##### MATERIAL FOR THIS TASK #####

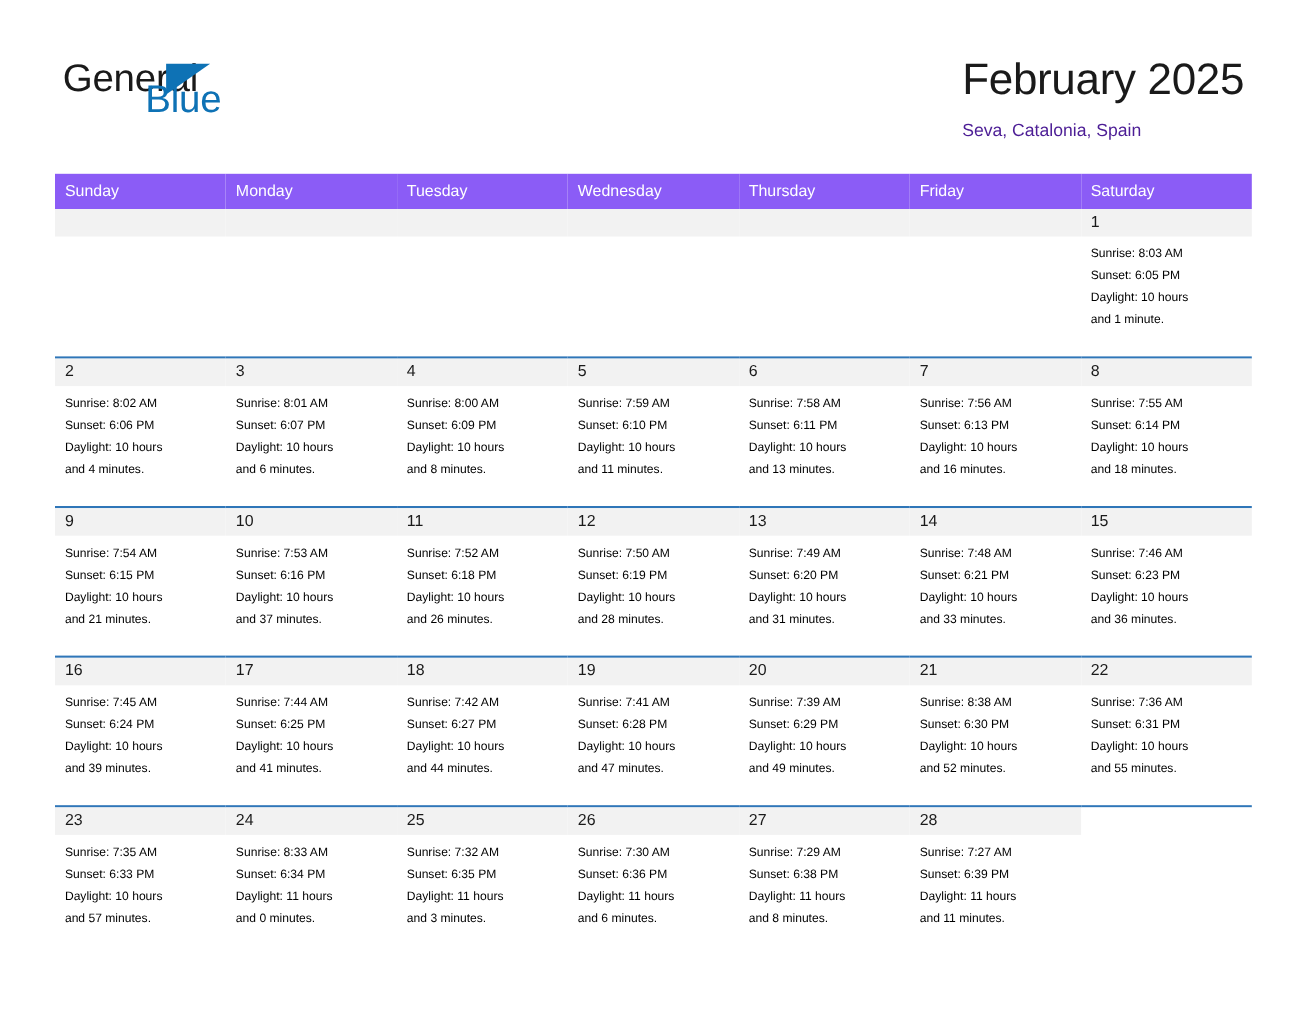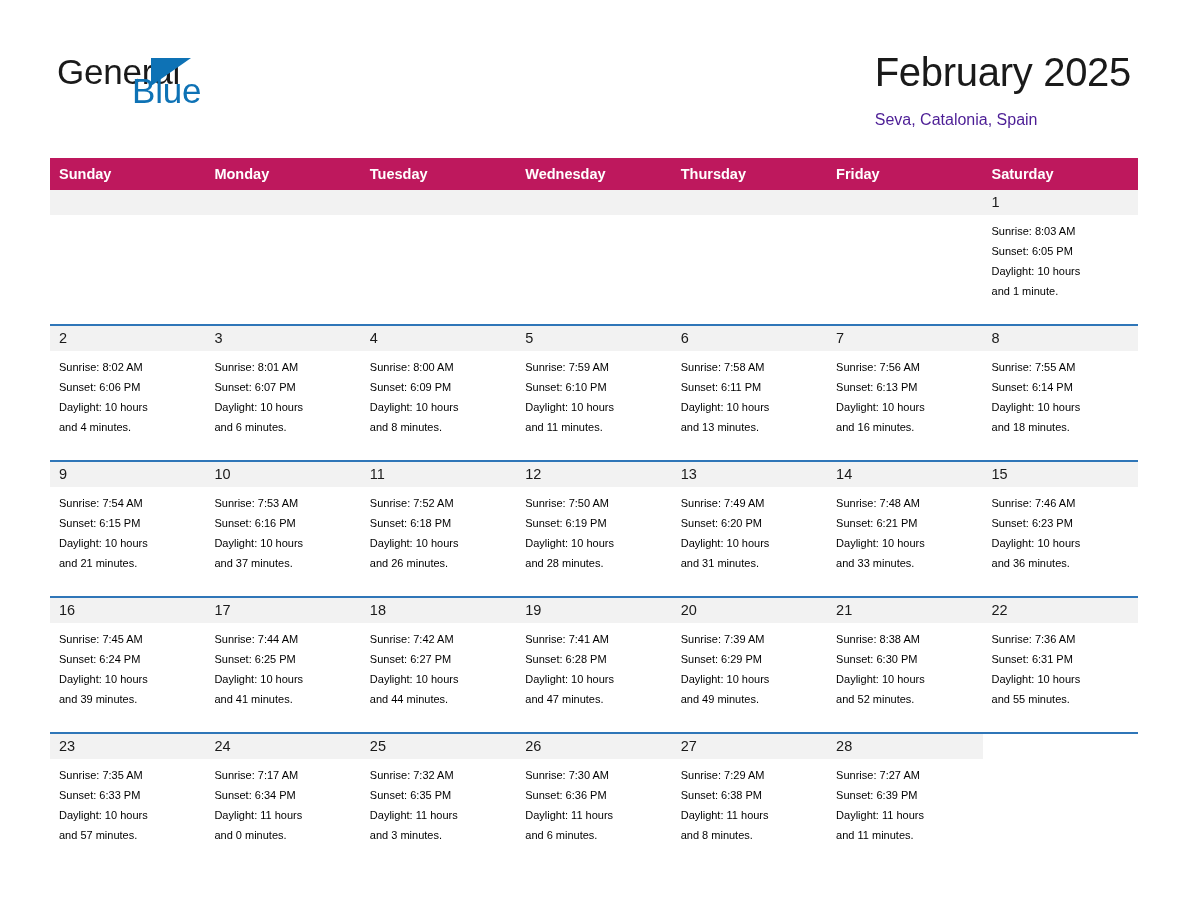--- a/index.html
+++ b/index.html
@@ -98,10 +98,10 @@
   .calendar col { width: 155.43px; }
 
   .calendar thead th {
-    background: #be185d;
+    background: #8b5cf6;
     color: #ffffff;
     font-size: 14.5px;
-    font-weight: bold;
+    font-weight: normal;
     text-align: left;
     padding: 7px 0 8px 9px;
     height: 17px;

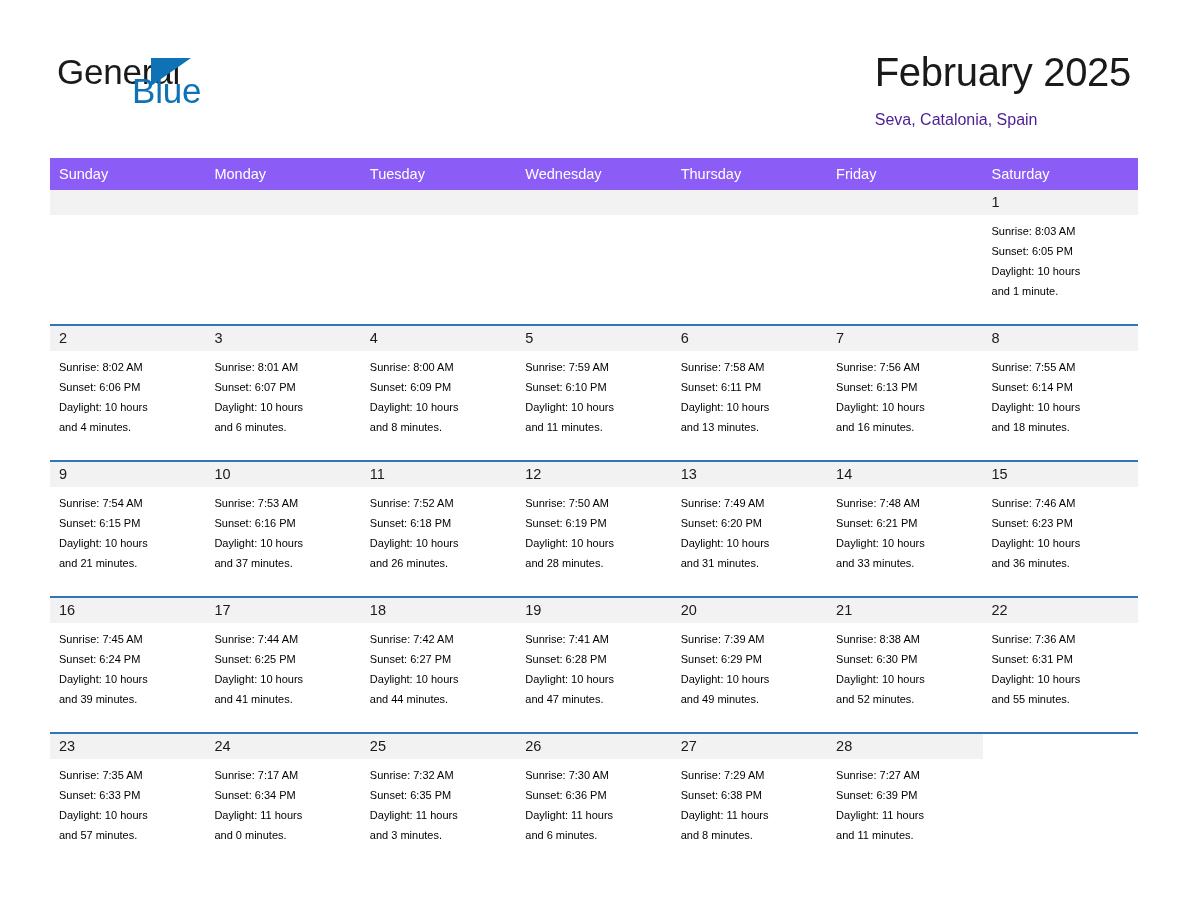--- a/index.html
+++ b/index.html
@@ -483,7 +483,7 @@
             <div class="cell-inner">
               <div class="daynum-band">24</div>
               <div class="cell-body">
-                <div>Sunrise: 7:17 AM</div>
+                <div>Sunrise: 8:33 AM</div>
                 <div>Sunset: 6:34 PM</div>
                 <div>Daylight: 11 hours</div>
                 <div>and 0 minutes.</div>

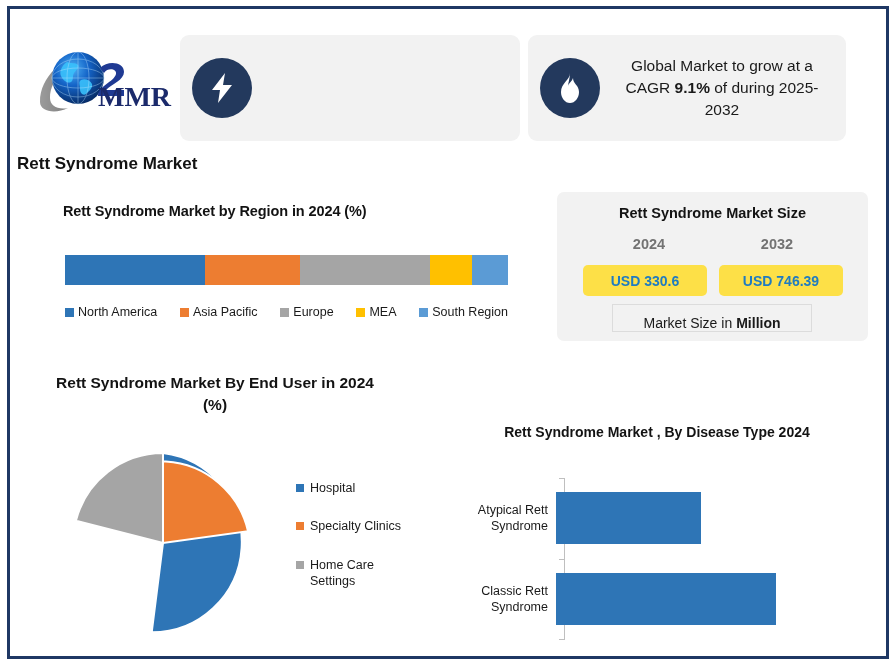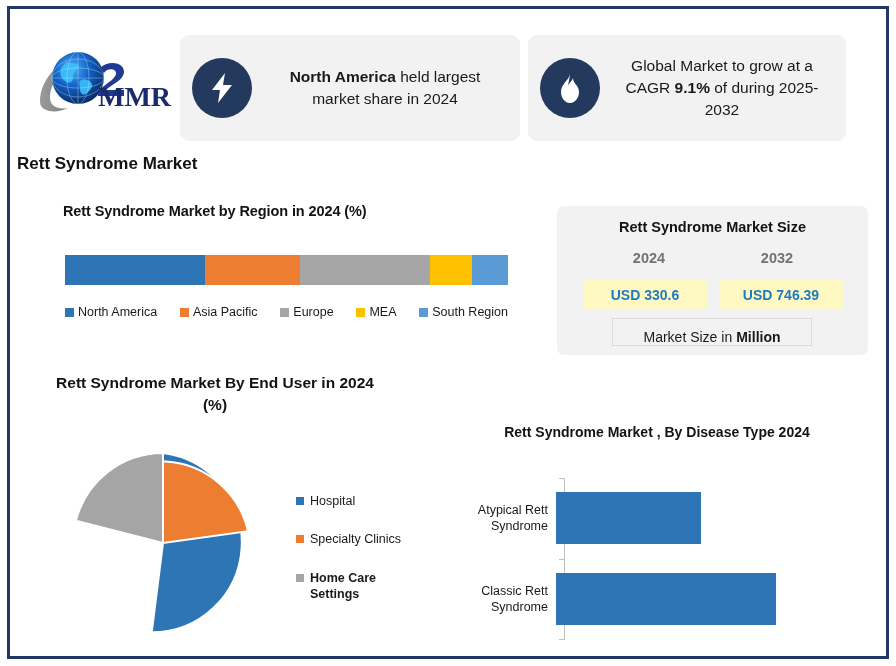--- a/index.html
+++ b/index.html
@@ -306,9 +306,6 @@
         <path d="M18 2 L5 19 L13 19 L11 32 L25 14 L16 14 Z" fill="#ffffff"></path>
       </svg>
     </div>
-    <div class="hcard-text">
-      <b>North America</b><span> held largest market share in 2024</span>
-    </div>
   </div>
 
   <div class="hcard two">

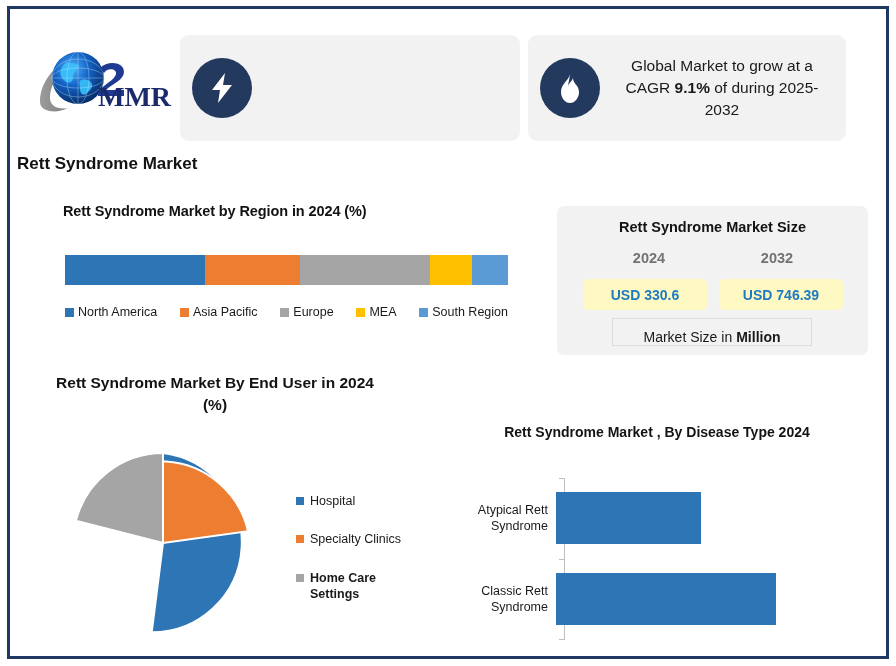--- a/index.html
+++ b/index.html
@@ -119,7 +119,7 @@
   
   .ms-panel {
     position: absolute;
-    left: 557px; top: 206px;
+    left: 557px; top: 192px;
     width: 311px; height: 149px;
     background: #F2F2F2;
     border-radius: 7px;

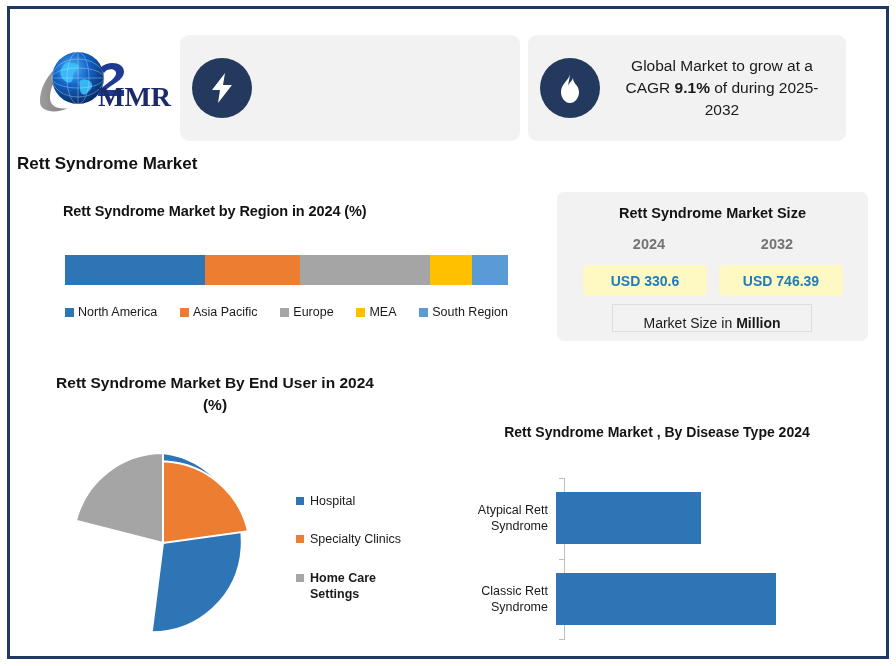--- a/index.html
+++ b/index.html
@@ -155,7 +155,7 @@
   }
   .ms-box {
     width: 124px; height: 31px;
-    background: #fef9c3;
+    background: #fde047;
     border-radius: 5px;
     display: flex; align-items: center; justify-content: center;
     font-size: 14px;

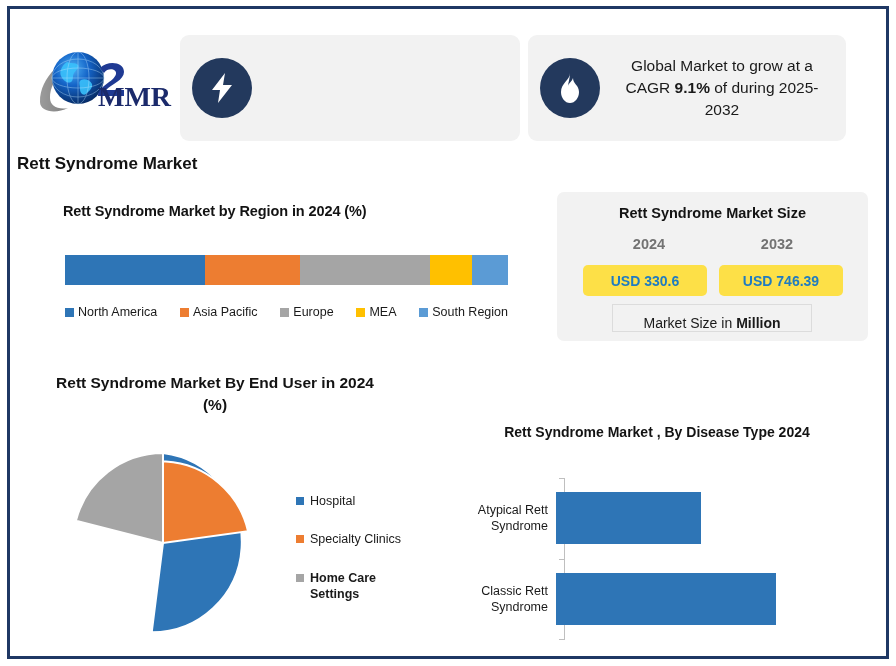--- a/index.html
+++ b/index.html
@@ -193,7 +193,7 @@
   }
   .pie-legend {
     position: absolute;
-    left: 296px; top: 493px;
+    left: 296px; top: 480px;
     width: 110px;
     font-size: 12.5px;
     color: #1a1a1a;

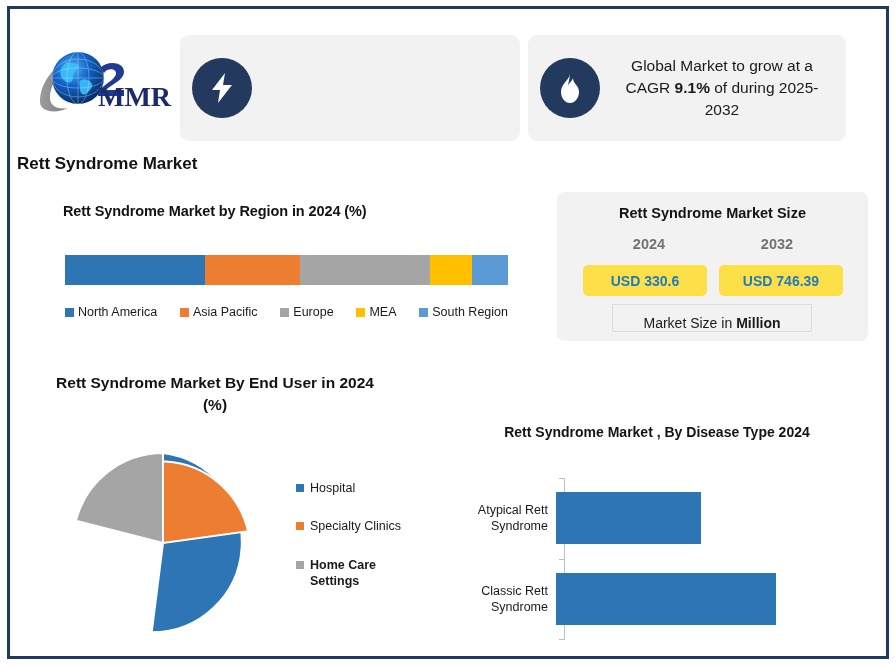--- a/index.html
+++ b/index.html
@@ -204,7 +204,7 @@
     align-items: flex-start;
     margin-bottom: 22px;
   }
-  .pie-legend .pl:last-child { margin-bottom: 0; font-weight: bold; }
+  .pie-legend .pl:last-child { margin-bottom: 0; }
   .pie-legend .swatch {
     width: 8px; height: 8px;
     margin-right: 6px;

#####

=== ASSIGNMENT ===
Omit pictures; set down the rest of the material word for word.

=== WRITTEN ANSWER ===
--- a/index.html
+++ b/index.html
@@ -98,10 +98,10 @@
   .calendar col { width: 155.43px; }
 
   .calendar thead th {
-    background: #be185d;
+    background: #8b5cf6;
     color: #ffffff;
     font-size: 14.5px;
-    font-weight: bold;
+    font-weight: normal;
     text-align: left;
     padding: 7px 0 8px 9px;
     height: 17px;

--- a/index.html
+++ b/index.html
@@ -483,7 +483,7 @@
             <div class="cell-inner">
               <div class="daynum-band">24</div>
               <div class="cell-body">
-                <div>Sunrise: 7:17 AM</div>
+                <div>Sunrise: 8:33 AM</div>
                 <div>Sunset: 6:34 PM</div>
                 <div>Daylight: 11 hours</div>
                 <div>and 0 minutes.</div>

--- a/index.html
+++ b/index.html
@@ -306,9 +306,6 @@
         <path d="M18 2 L5 19 L13 19 L11 32 L25 14 L16 14 Z" fill="#ffffff"></path>
       </svg>
     </div>
-    <div class="hcard-text">
-      <b>North America</b><span> held largest market share in 2024</span>
-    </div>
   </div>
 
   <div class="hcard two">

--- a/index.html
+++ b/index.html
@@ -119,7 +119,7 @@
   
   .ms-panel {
     position: absolute;
-    left: 557px; top: 206px;
+    left: 557px; top: 192px;
     width: 311px; height: 149px;
     background: #F2F2F2;
     border-radius: 7px;

--- a/index.html
+++ b/index.html
@@ -155,7 +155,7 @@
   }
   .ms-box {
     width: 124px; height: 31px;
-    background: #fef9c3;
+    background: #fde047;
     border-radius: 5px;
     display: flex; align-items: center; justify-content: center;
     font-size: 14px;

--- a/index.html
+++ b/index.html
@@ -193,7 +193,7 @@
   }
   .pie-legend {
     position: absolute;
-    left: 296px; top: 493px;
+    left: 296px; top: 480px;
     width: 110px;
     font-size: 12.5px;
     color: #1a1a1a;

--- a/index.html
+++ b/index.html
@@ -204,7 +204,7 @@
     align-items: flex-start;
     margin-bottom: 22px;
   }
-  .pie-legend .pl:last-child { margin-bottom: 0; font-weight: bold; }
+  .pie-legend .pl:last-child { margin-bottom: 0; }
   .pie-legend .swatch {
     width: 8px; height: 8px;
     margin-right: 6px;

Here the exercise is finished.